Formerly in the Curt Blake Collection
1908 Stanley Model F 20HP Touring Car
Chassis no. 3899
Engine no. F-862
2-Cylinder Double-Acting Steam Engine
Chain-Driven Rear Differential
4-Wheel Leaf Spring Suspension
2-Wheel Mechanical Brakes
*Recognized as a highly authentic example
*Known ownership back to the 1950s
*In use in recent years
*Eligible for HCCA Tours
STANLEY STEAM CARS
Certainly the best known, if not the most common steamers, came from the Massachusetts workshops of former photographic equipment makers F.E. and F.O. Stanley. The earliest cars were buggy-like, with their boiler and valve controls under the seat, but eventually came to look much like conventional automobiles, having the boiler and motor under a boxy, coffin-like nose and the drive taken to the rear wheels.
When the early 10hp models were found to be limited in their performance if fully laden, Stanley responded with the scaled-up 20hp Model F in 1905. Form 1906 their wheelbase was extended slightly to 100 inches allowing for more coachwork capacity and the boiler enlarged to 23 inches. The model was a great success, remaining in production through to 1908 and being the basis for successive 20hp cars. A five passenger side entrance tonneau as that offered here could run then and today at 50mph, and would have set its owner back a mere $1,500 when new, which was terrific value compared to other cars, be they steam powered or gasoline. It led Stanley to claim that 'there is no American gasoline (sic) stock car, at any price, which is so speedy on road, hill or track'! The Model F actually was the fastest stock touring car in the word, as it won the honor at Ormond Beach alongside the Stanley Land Speed Racer.
THE MOTORCAR OFFERED
Stanley steam cars have always had a devoted following, many sharing the fascination of this bygone era before the world became fully dominated by cars powered by internal combustion engines. The curiosity and love of the concept and indeed the performance that a steam car offers has meant that long after their day enthusiasts would piece together spares and revive, resuscitate or indeed build cars from scratch. In the modern collecting era which has become more educated on purity, originality and authenticity of an automobile, this has made a quest for a truly original steam car become quite a challenge and even more so if one wants one of the larger horsepower examples.

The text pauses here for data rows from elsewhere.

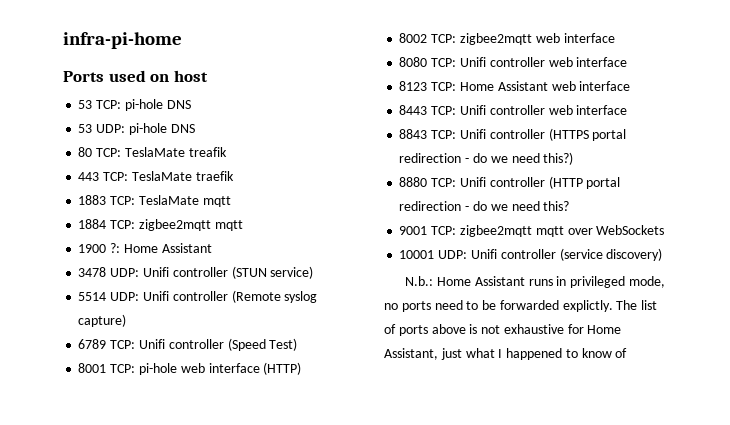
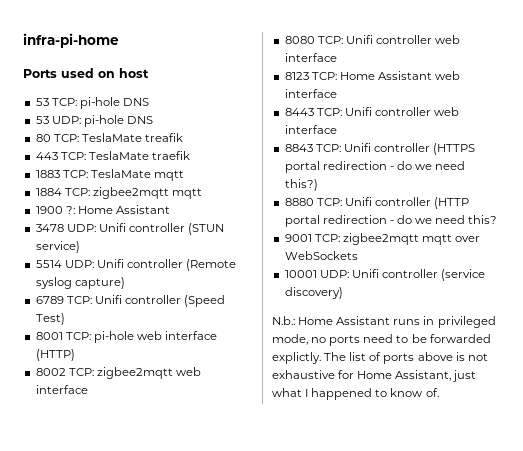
[615,348,628,358] of -> [425,388,439,397] of.

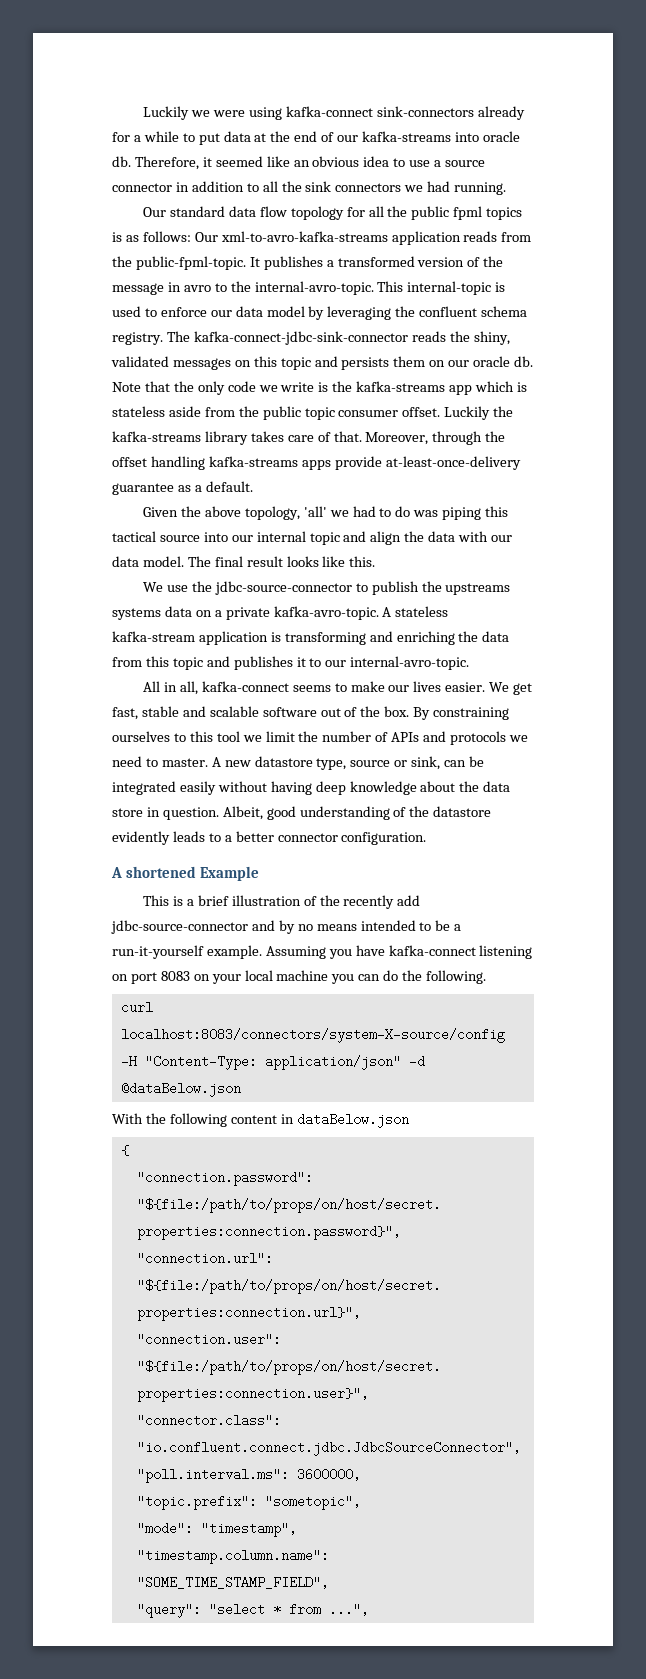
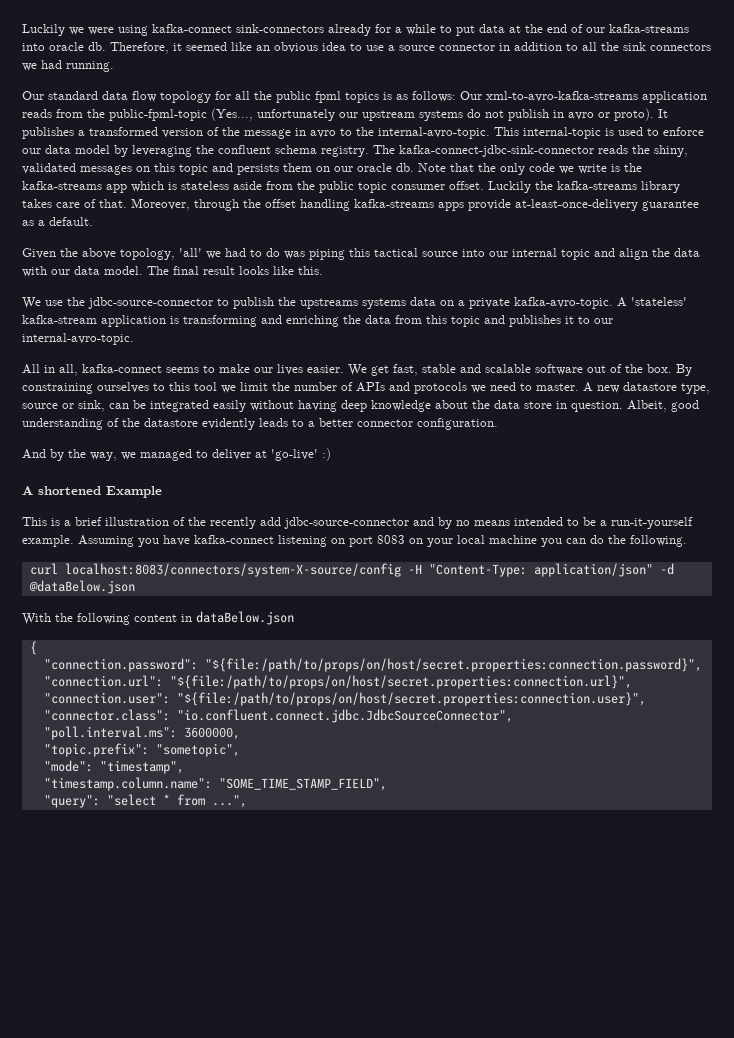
[135,256,246,270] public-fpml-topic. -> [109,108,654,121] public-fpml-topic (Yes..., unfortunately our upstream systems do not publish in avro or proto).
[395,606,449,617] stateless -> [631,297,687,306] 'stateless'
(427, 838) none -> [22,448,331,461] // And by the way, we managed to deliver at 'go-live' :)

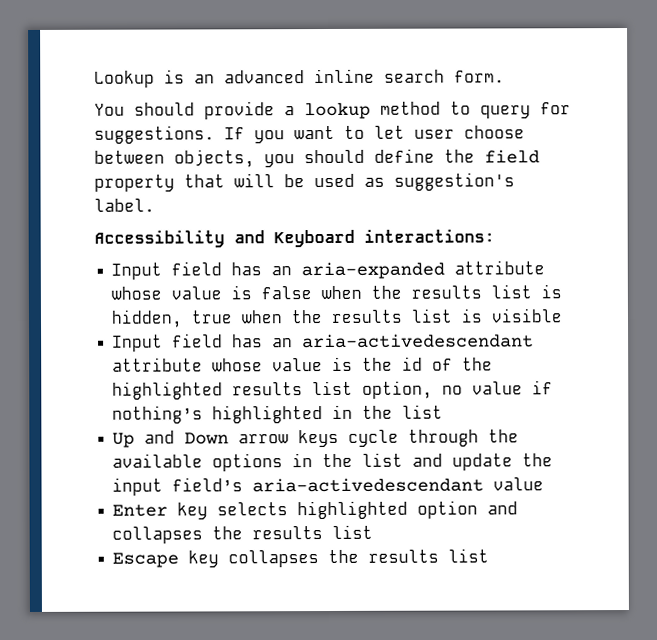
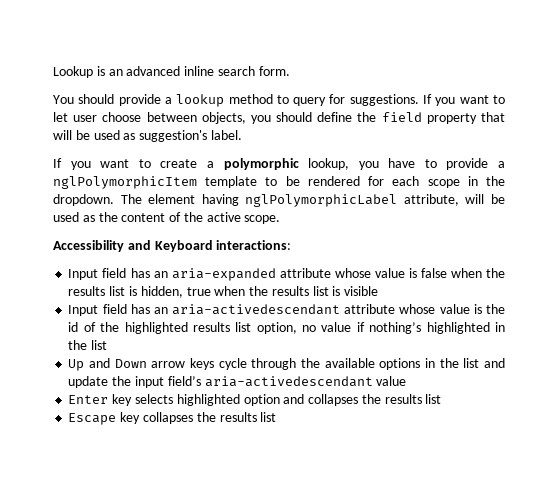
(155, 205) none -> [53,158,505,170] [53,176,506,189] [53,194,505,207] [53,212,281,224] // If you want to create a polymorphic lookup, you have to provide a nglPolymorphicItem template to be rendered for each scope in the dropdown. The element having nglPolymorphicLabel attribute, will be used as the content of the active scope.

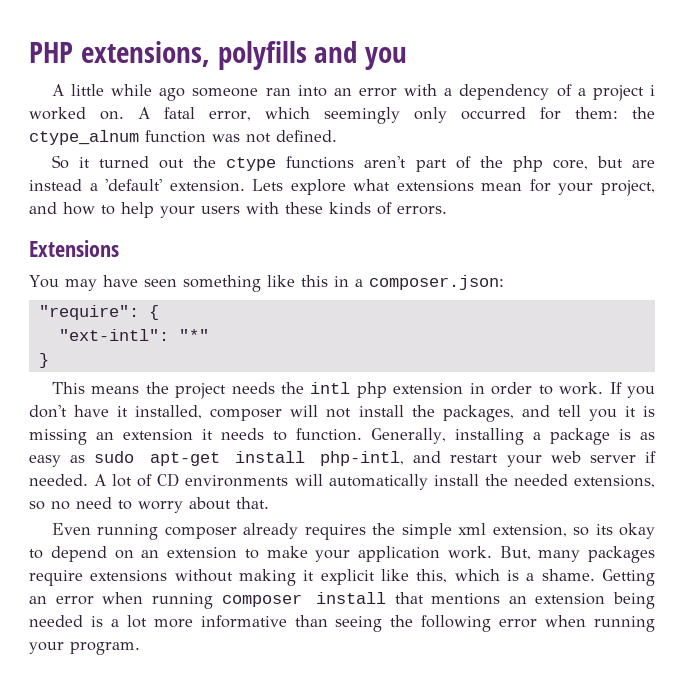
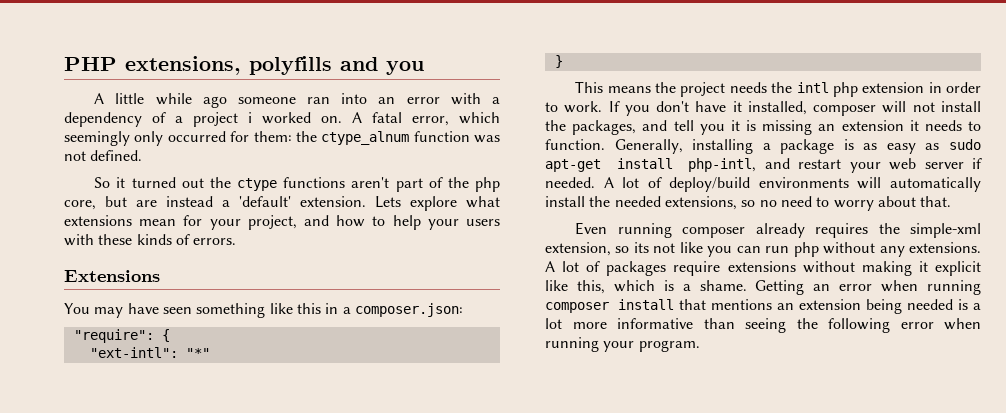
[157,473,180,487] CD -> [669,177,751,192] deploy/build
[401,523,487,539] simple xml -> [910,223,982,238] simple-xml
[619,523,655,539] [29,546,581,562] okay to depend on an extension to make your application work. But, many -> [653,242,981,257] [545,261,601,272] not like you can run php without any extensions. A lot of

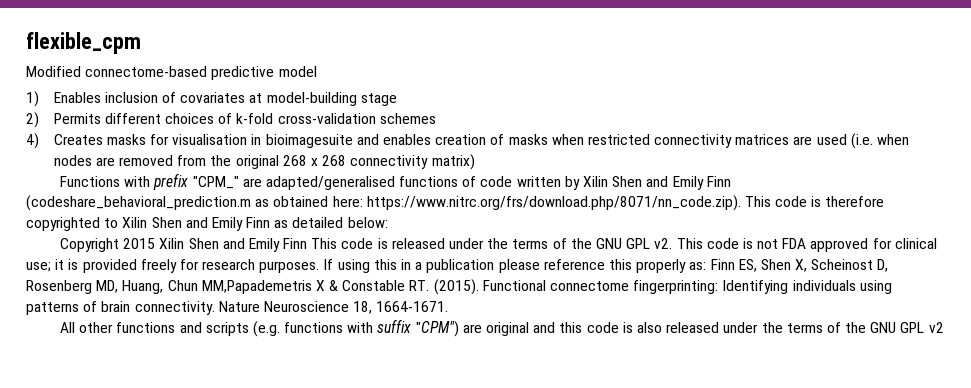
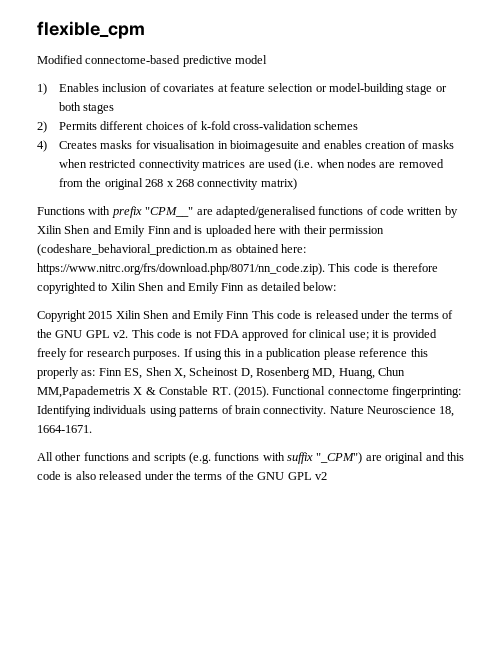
(263, 98) none -> [229,83,327,92] feature selection or
(397, 99) none -> [435,86,447,92] [59,102,115,114] or both stages
[192,176,239,189] "CPM_" -> [145,207,194,217] "CPM__"
(731, 181) none -> [172,225,385,237] and is uploaded here with their permission
[415,321,459,337] "CPM") -> [316,452,363,464] "_CPM")

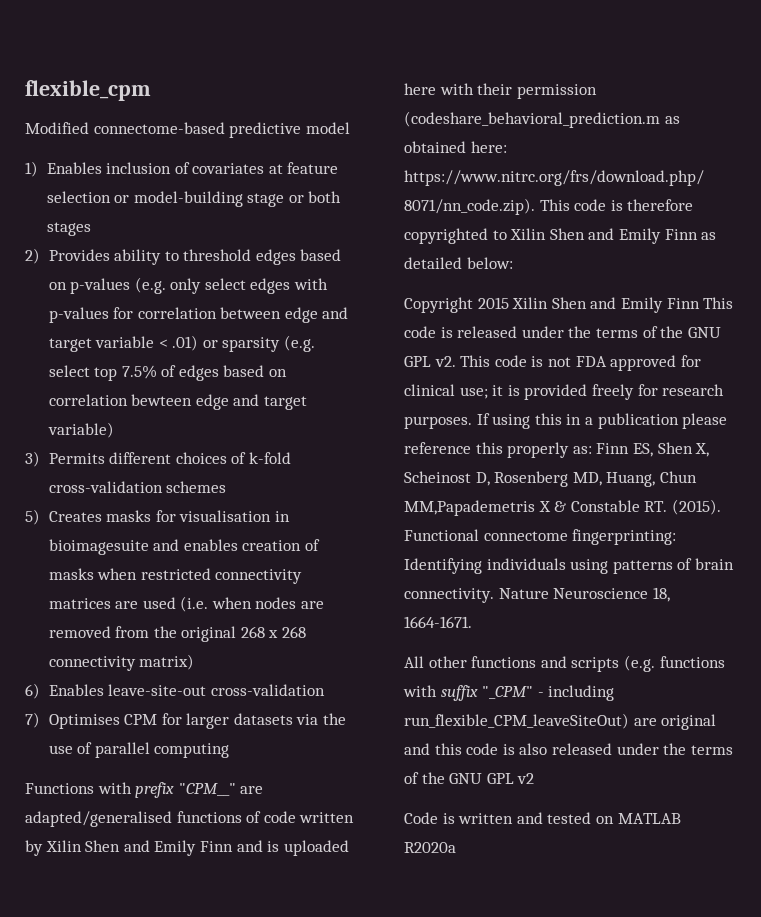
(47, 127) none -> [48,249,342,265] [48,277,329,294] [48,307,349,323] [48,335,316,352] [48,365,288,381] [48,394,307,410] [47,422,114,438] [25,451,40,467] Provides ability to threshold edges based on p-values (e.g. only select edges with p-values for correlation between edge and target variable < .01) or sparsity (e.g. select top 7.5% of edges based on correlation bewteen edge and target variable) // 3)
[37,140,47,152] 4) -> [25,509,40,525] 5)
(297, 184) none -> [25,683,325,699] [25,712,347,729] [48,742,230,758] // 6) Enables leave-site-out cross-validation // 7) Optimises CPM for larger datasets via the use of parallel computing
[316,452,363,464] "_CPM") -> [482,685,615,701] [404,713,629,729] "_CPM" - including run_flexible_CPM_leaveSiteOut)
(328, 476) none -> [404,812,681,824] [404,842,456,853] // Code is written and tested on MATLAB R2020a

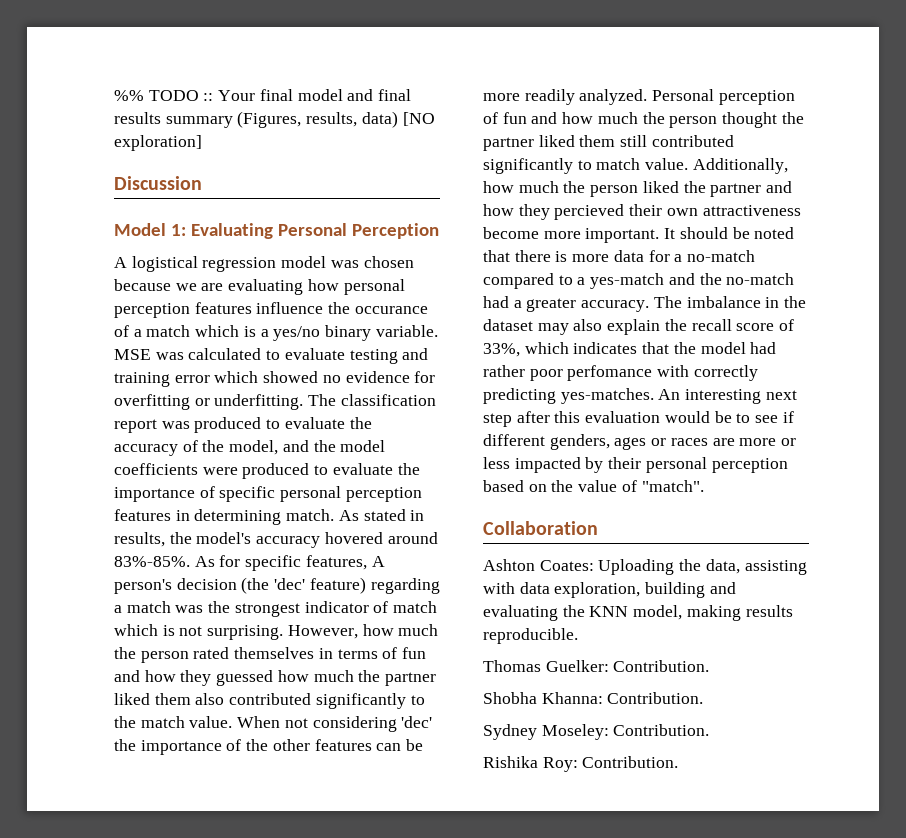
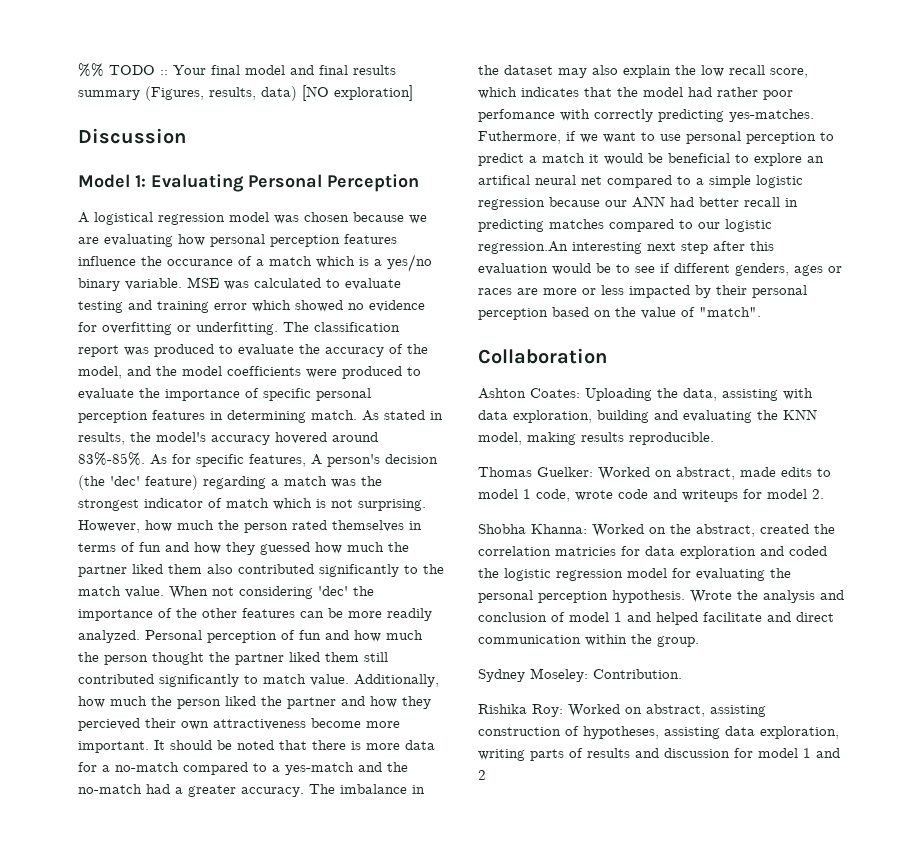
[691,319,795,331] [483,343,520,357] recall score of 33%, -> [701,65,808,78] low recall score,
[658,389,681,400] An -> [478,131,834,144] [478,153,824,166] [478,175,803,188] [478,196,798,210] [478,219,772,232] [478,241,568,254] Futhermore, if we want to use personal perception to predict a match it would be beneficial to explore an artifical neural net compared to a simple logistic regression because our ANN had better recall in predicting matches compared to our logistic regression.An
[613,660,710,672] [483,692,704,704] Contribution. // Shobha Khanna: Contribution. -> [598,467,831,480] [478,489,824,502] [478,524,835,537] [478,546,827,559] [478,568,791,581] [478,590,844,603] [478,612,834,625] [478,634,699,647] Worked on abstract, made edits to model 1 code, wrote code and writeups for model 2. // Shobha Khanna: Worked on the abstract, created the correlation matricies for data exploration and coded the logistic regression model for evaluating the personal perception hypothesis. Wrote the analysis and conclusion of model 1 and helped facilitate and direct communication within the group.
[582,756,679,768] Contribution. -> [568,704,766,717] [478,726,839,739] [478,748,840,761] [478,770,486,780] Worked on abstract, assisting construction of hypotheses, assisting data exploration, writing parts of results and discussion for model 1 and 2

It was exactly that conundrum that the late owner of this car faced when wishing to satiate his desire to add a 20hp Stanley to a well honed stable of the finest and purest pre-war automobiles. Finally in 2016, his attention was drawn to the example offered today, which in his the current idiom 'ticked all the boxes'. In its last ownership it has resided for a decade or more in the well-respected, but now disbanded Wells Auto Museum in Maine.
Stanley number 3899 could trace its ownership back to the 1950s or earlier always being known as a wonderful example of its breed. According to the online published Stanley Register and information kindly provided by Mark Herman, the car was owned by a Webster Knight in 1951, who is understood to have found it in Rhode Island. The car was suspended on the upper floor in an old mill building when Mr. Knight recovered it! In 1986 it joined the collection of Curtis Blake, one of the two car collecting brothers who owned the famed Friendly's chain of restaurants, and it was sympathetically, but extensively restored for him by Calvin Holmes, a pioneer steam car restoration specialist. The top currently on the car was a gift from noted steam car collector Frank Gardner and is said to be from his father's 1906 Model F, purchased new from the Stanley factory. It then went to Brent Campbell, a major collector and historian of the Stanley marque, and later the Gould family who ran Wells.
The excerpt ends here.